2025 ELY CENTER EXHIBITS
THE ELY CENTER IS STARTING 2025 OFF WITH A BANG AND A VARIETY OF NEW EXHIBITS & EVENTS.
Graphics Courtesy of ECOCA
The ELY Center opened its doors and the new year to a new group of budding artists, offering their space for solo exhibitions and events through the winter season. An open call for 2025 exhibits is also in the works, curated by ECOCA’s Jared Quinton, submissions will be accepted through March 16th, offering new artists an opportunity to be featured in the gallery. The gallery-featured exhibitions, running from January 19th to February 23rd, are as follows-
Graphics Courtesy of ECOCA
Florenciendo en La Obscuridad:
“The culminating exhibition of our Fall ‘24 Keyhole Workspace Artists in Residence: Scott Azevedo, Miguel Mendoza & Odette Chavez-Mayo. Serendipity emerged throughout the residency, as the artists found unexpected moments of overlap in their work and life, especially through their shared heritage. Mendoza was born and raised in Mexico, only moving to the States in adulthood; Chavez-Mayo was born in Mexico and raised in Texas, and Azevedo is American-born and has been chipping away at the mysteries of his Mexican grandparents. Despite working with very different aesthetics, the three found connections in their stories and iconography. Florenciendo en La Obscuridad presents their search for family connections - new, old, and imagined.”

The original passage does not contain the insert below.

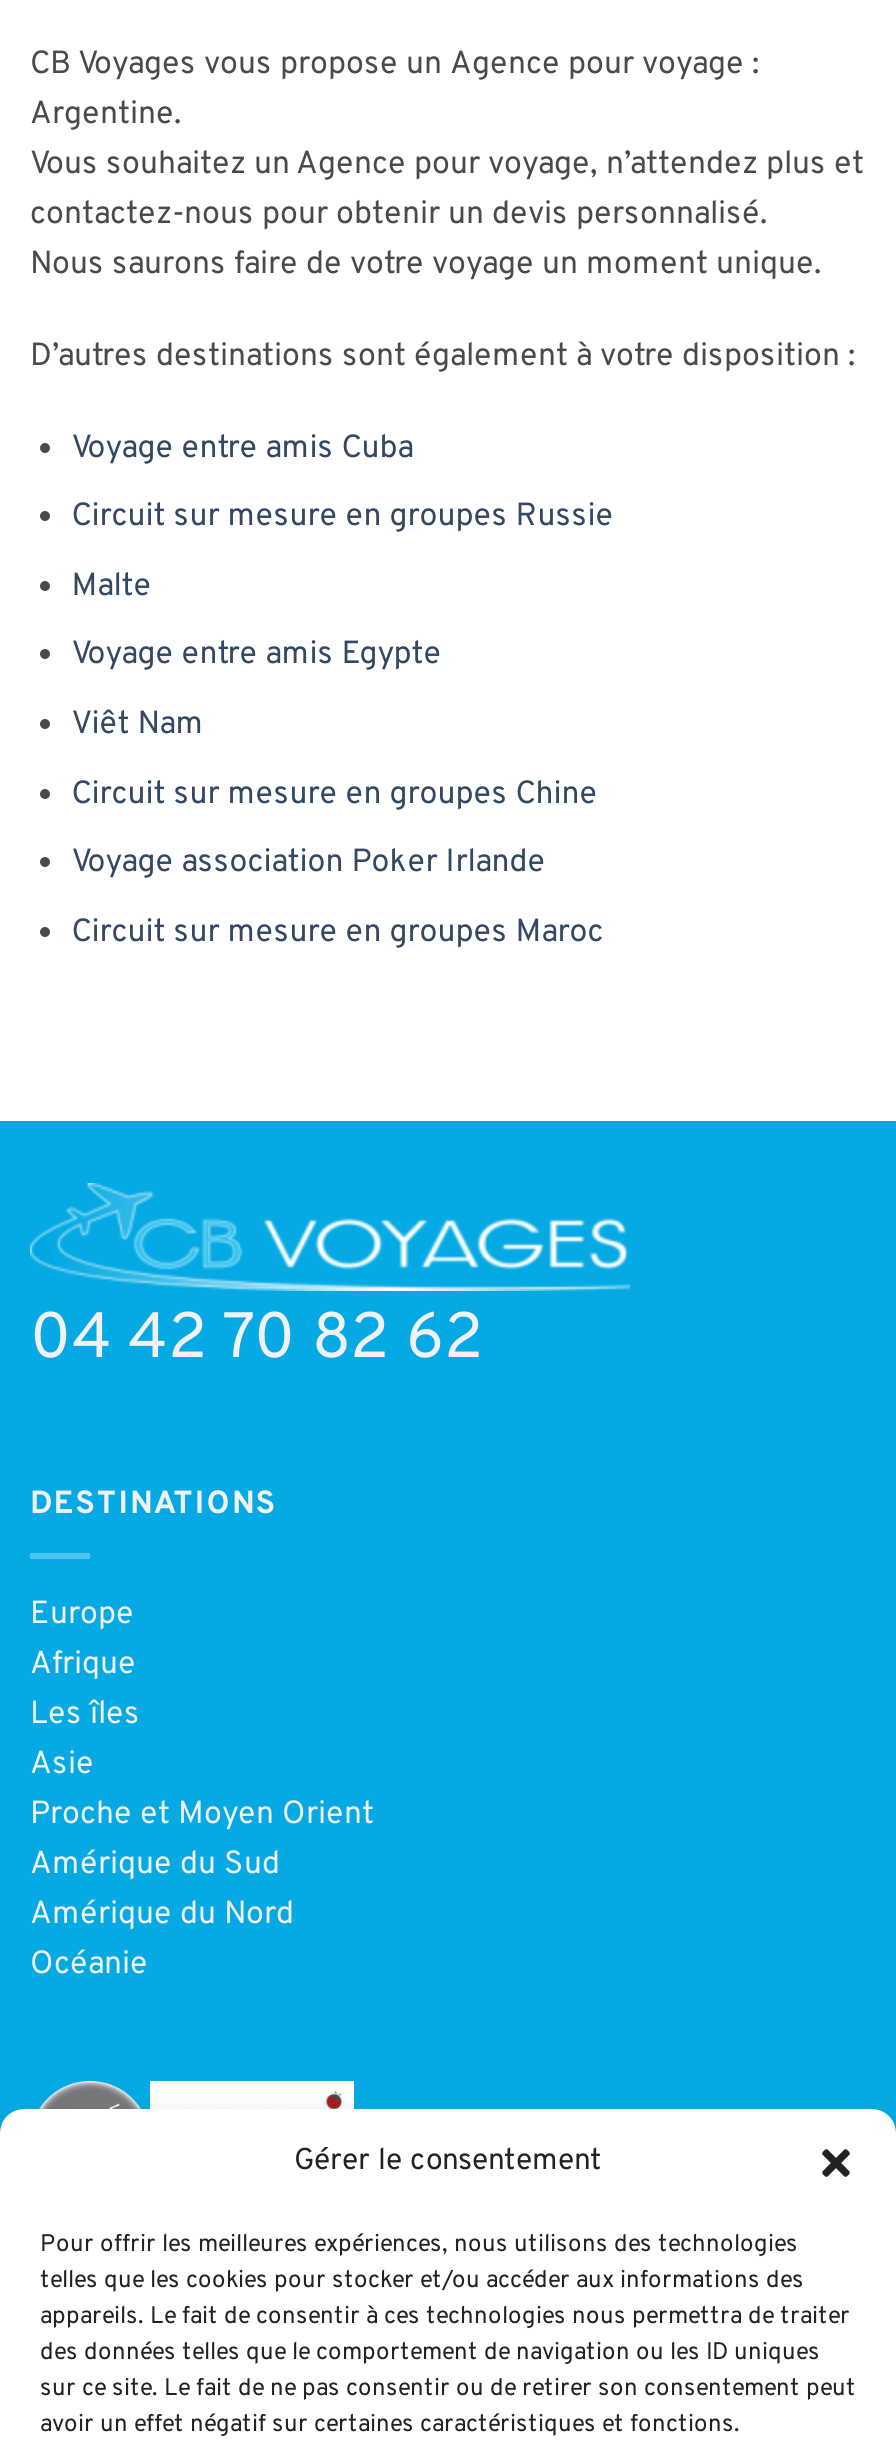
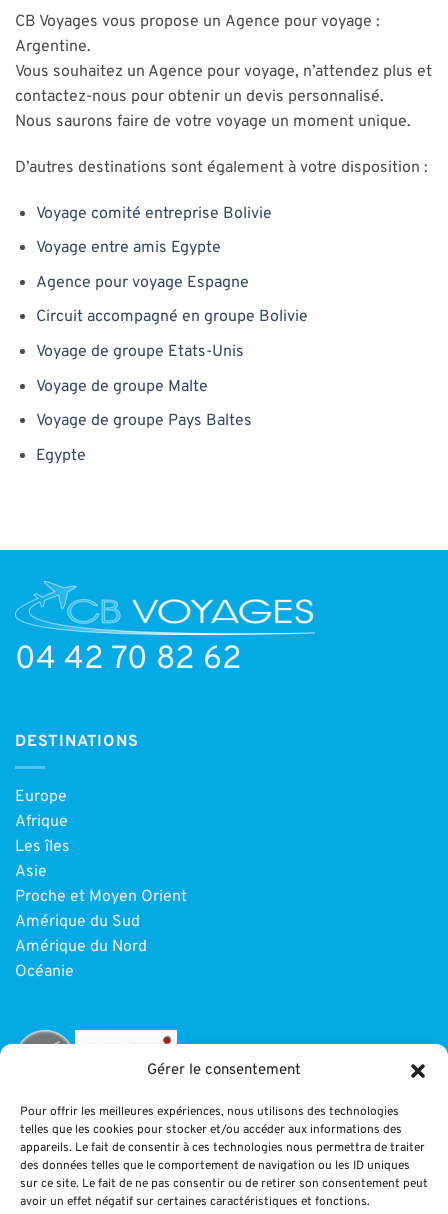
[72,428,614,607] Voyage entre amis Cuba | Circuit sur mesure en groupes Russie | Malte -> [36,204,272,224] Voyage comité entreprise Bolivie
moved [72,636,442,676] -> [36,238,221,258]: Voyage entre amis Egypte
[72,705,604,953] Viêt Nam | Circuit sur mesure en groupes Chine | Voyage association Poker Irlande | Circuit sur mesure en groupes Maroc -> [36,273,308,466] Agence pour voyage Espagne | Circuit accompagné en groupe Bolivie | Voyage de groupe Etats-Unis | Voyage de groupe Malte | Voyage de groupe Pays Baltes | Egypte

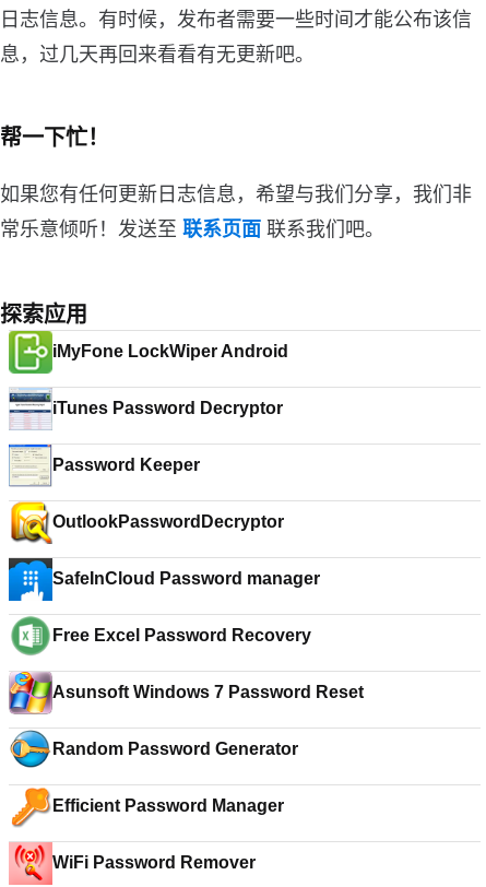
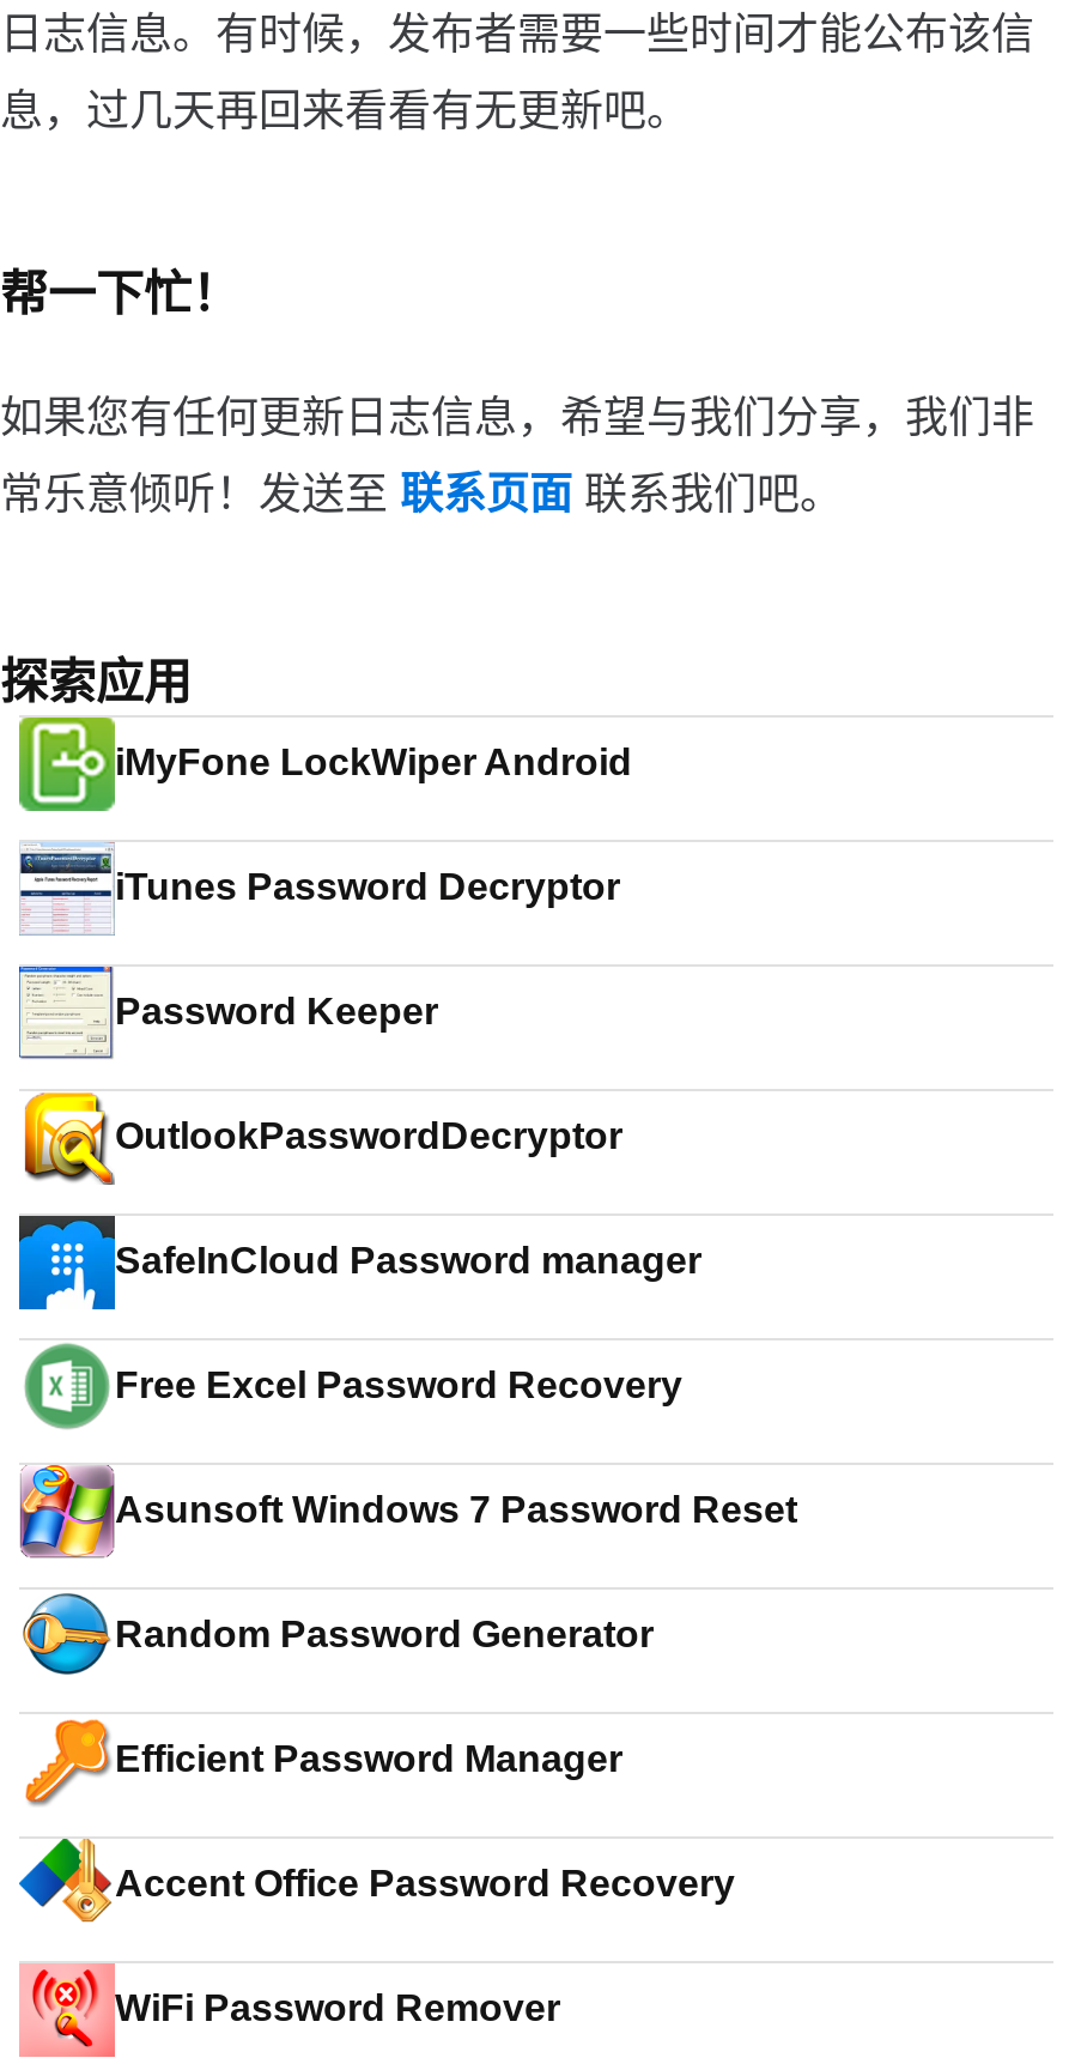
none -> [17,1836,735,1930] [image] | Accent Office Password Recovery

“Krystyna Printup (Tuscarora Nation, Turtle Clan with European ancestry) is a Brooklyn-based artist and educator. She has a land acknowledgement installation in our Entryway Project Room as well as a series of 12 gouache portraits on view. Printup takes historical facts and personal family histories to create these 19th century style portraits.”
Graphics Courtesy of ECOCA
“Perla Mabel (they/them) is an Afro-Caribbean interdisciplinary artist born in Boston, but grew up both there and in the Dominican Republic. Channeling themes of survival and recalling historical events and figures from their culture, their practice reclaims their Blackness by incorporating satin fabrics used in Santeria rituals. Along with beads, cowries, and various objects in their paintings and installations to incorporate generationally passed down ways of adornment. If you look for her, Santa Marta appears through snakes and hues of the water. Mabel cultivates safe spaces for their sitters and hosts free creative wellness workshops since 2019. They imbue portraiture with empowerment by documenting and caring for the narratives of light.”
Graphics Courtesy of ECOCA
“This exhibition of 5 large photographs by Hartford-based artist Peter Brown was curated by David Borawski, who is a member of our Curatorial Advisory Committee. This year we have started a new series of 3 exhibitions that are put on specifically by this committee. This committee is made up of artists and curators who voluntarily meet monthly and dedicate their time to sharing ideas and support behind the scenes here at Ely. Brown's photographs in Through a Glass Darkly start off as seemingly bold, abstract color patterns, but after you spend some time looking, you realize you recognize moments and objects and the work draws you in.”
Graphics Courtesy of ECOCA
In September the Ely transformed one of its gallery spaces into a Flat File Gallery and Reading Room. The third of these new exhibitions is a solo for printmaker Kristi Arnold. She works in woodcuts and as part of an education component to this space, also shared the wooden plates used to create one of these prints that viewers are allowed to pick up and touch in order to understand more about how prints are made. This exhibition is curated by Hartford-based artist/educator John O’Donnell.
Art by Kristi Arnold
Take time to check out each exhibit, ECOCA never disappoints, and keep an eye out for updates on their open call and their closing receptions for an opportunity to hear the artists and curators speak.